Opened 16 years ago

Closed 15 years ago

Last modified 15 years ago

#2536 closed defect (wontfix)

JPEGDataset::IRasterIO optimizations

Reported by: list67 Owned by: warmerdam
Priority: normal Milestone:
Component: GDAL_Raster Version: unspecified
Severity: normal Keywords: JPEGDataset, IRasterIO
Cc:

Description (last modified by warmerdam)

The following is a change to the JPEGDataset::IRasterIO optimizations.
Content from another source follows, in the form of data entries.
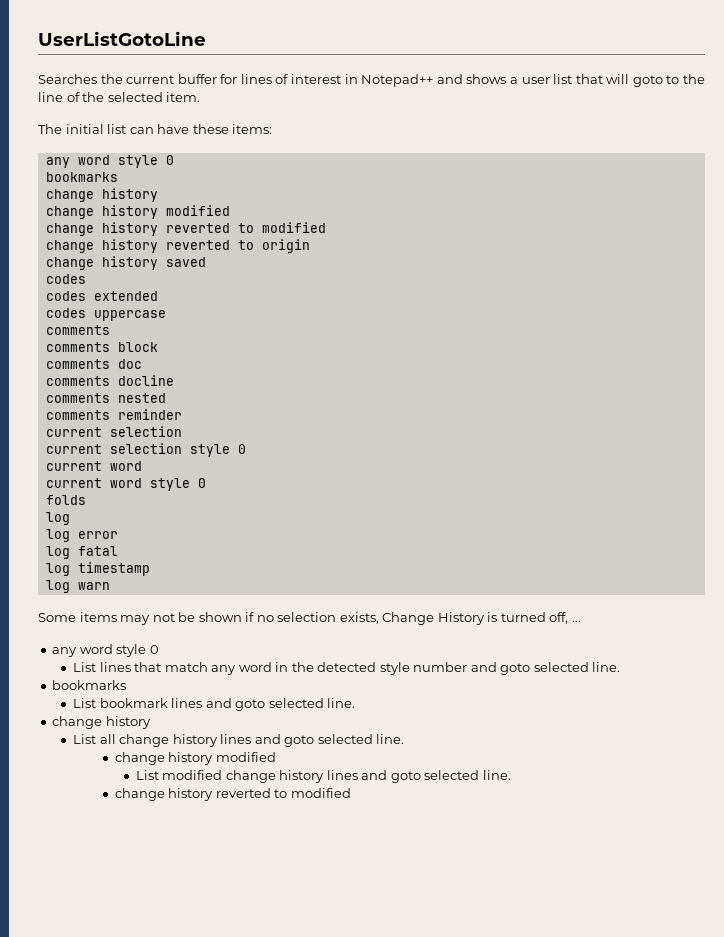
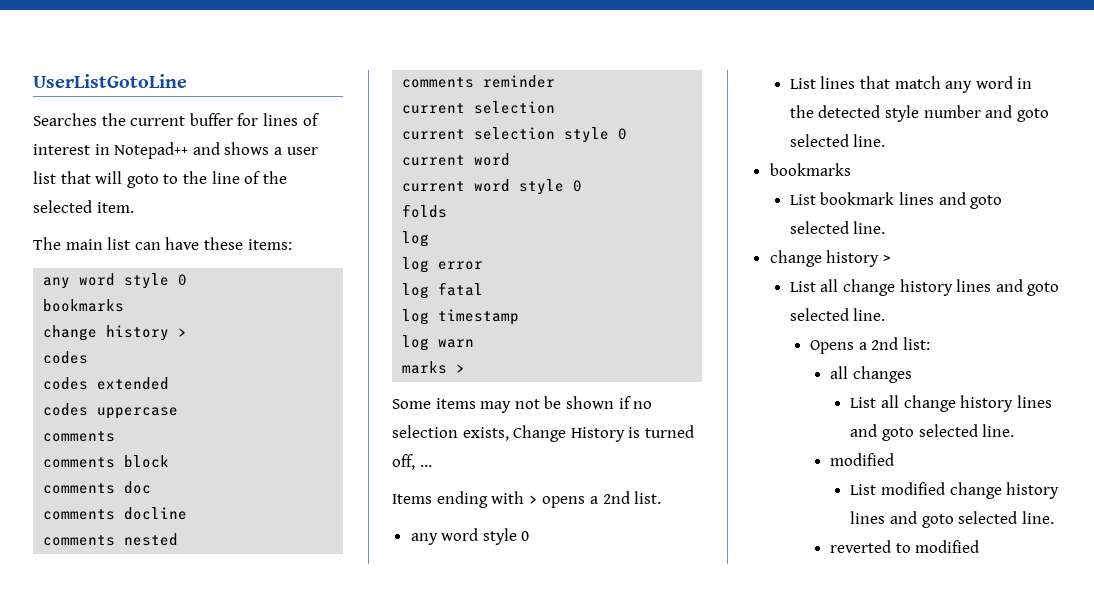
- The initial list can have these items:
+ The main list can have these items:
  any word style 0
  bookmarks
- change history
- change history modified
- change history reverted to modified
- change history reverted to origin
- change history saved
+ change history >
+ marks >
+ Items ending with > opens a 2nd list.
  List bookmark lines and goto selected line.
- change history
+ change history >
  List all change history lines and goto selected line.
- change history modified
+ Opens a 2nd list:
+ all changes
+ List all change history lines and goto selected line.
+ modified
  List modified change history lines and goto selected line.
- change history reverted to modified
+ reverted to modified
It handles the additional case where nPixelSpace == 3, and it improves the nPixelSpace > 3 case by removing the LoadScanLine(...) call that was made for each x value.

CPLErr JPGDataset::IRasterIO( GDALRWFlag eRWFlag, 
  int nXOff, int nYOff, int nXSize, int nYSize, 
  void *pData, int nBufXSize, int nBufYSize, 
  GDALDataType eBufType, 
  int nBandCount, int *panBandMap, 
  int nPixelSpace, int nLineSpace, int nBandSpace ) 
 
{ 
 if((eRWFlag == GF_Read) && 
  (nBandCount == 3) && 
  (nBands == 3) && 
  (nXOff == 0) && (nXOff == 0) && 
  (nXSize == nBufXSize) && (nXSize == nRasterXSize) && 
  (nYSize == nBufYSize) && (nYSize == nRasterYSize) && 
  (eBufType == GDT_Byte) && (sDInfo.data_precision != 12) && 
  (nPixelSpace >= 3) && 
  (nLineSpace == (nPixelSpace*nXSize)) && 
  (nBandSpace == 1) && 
  (pData != NULL) && 
  (panBandMap != NULL) && 
  (panBandMap[0] == 1) && (panBandMap[1] == 2) && (panBandMap[2] == 3)) 
 { 
  Restart(); 
  int y; 
  CPLErr tmpError; 
  if(nPixelSpace == 3) 
  { 
  // handles copy case 
  for(y = 0; y < nYSize; ++y) 
  { 
  tmpError = LoadScanline(y); 
  if(tmpError != CE_None) return tmpError; 
  memcpy(&(((GByte*)pData)[y*nLineSpace]), (const GByte*)pabyScanline, 3*nBufXSize); 
  } 
  } 
  else 
  { 
  int x; 
  // handles copy with padding case 
  for(y = 0; y < nYSize; ++y) 
  { 
  tmpError = LoadScanline(y); 
  if(tmpError != CE_None) return tmpError; 
  for(x = 0; x < nXSize; ++x) 
  { 
  memcpy(&(((GByte*)pData)[(y*nLineSpace) + (x*nPixelSpace)]), (const GByte*)&(pabyScanline[x*3]), 3); 
  } 
  } 
  } 
  return CE_None; 
 } 
  return GDALPamDataset::IRasterIO(eRWFlag, nXOff, nYOff, nXSize, nYSize, 
  pData, nBufXSize, nBufYSize, eBufType, 
  nBandCount, panBandMap, 
  nPixelSpace, nLineSpace, nBandSpace); 

Attachments (2)

jpegReadTest.cpp (3.0 KB ) - added by list67 16 years ago.
test program
red.jpg (3.3 KB ) - added by list67 16 years ago.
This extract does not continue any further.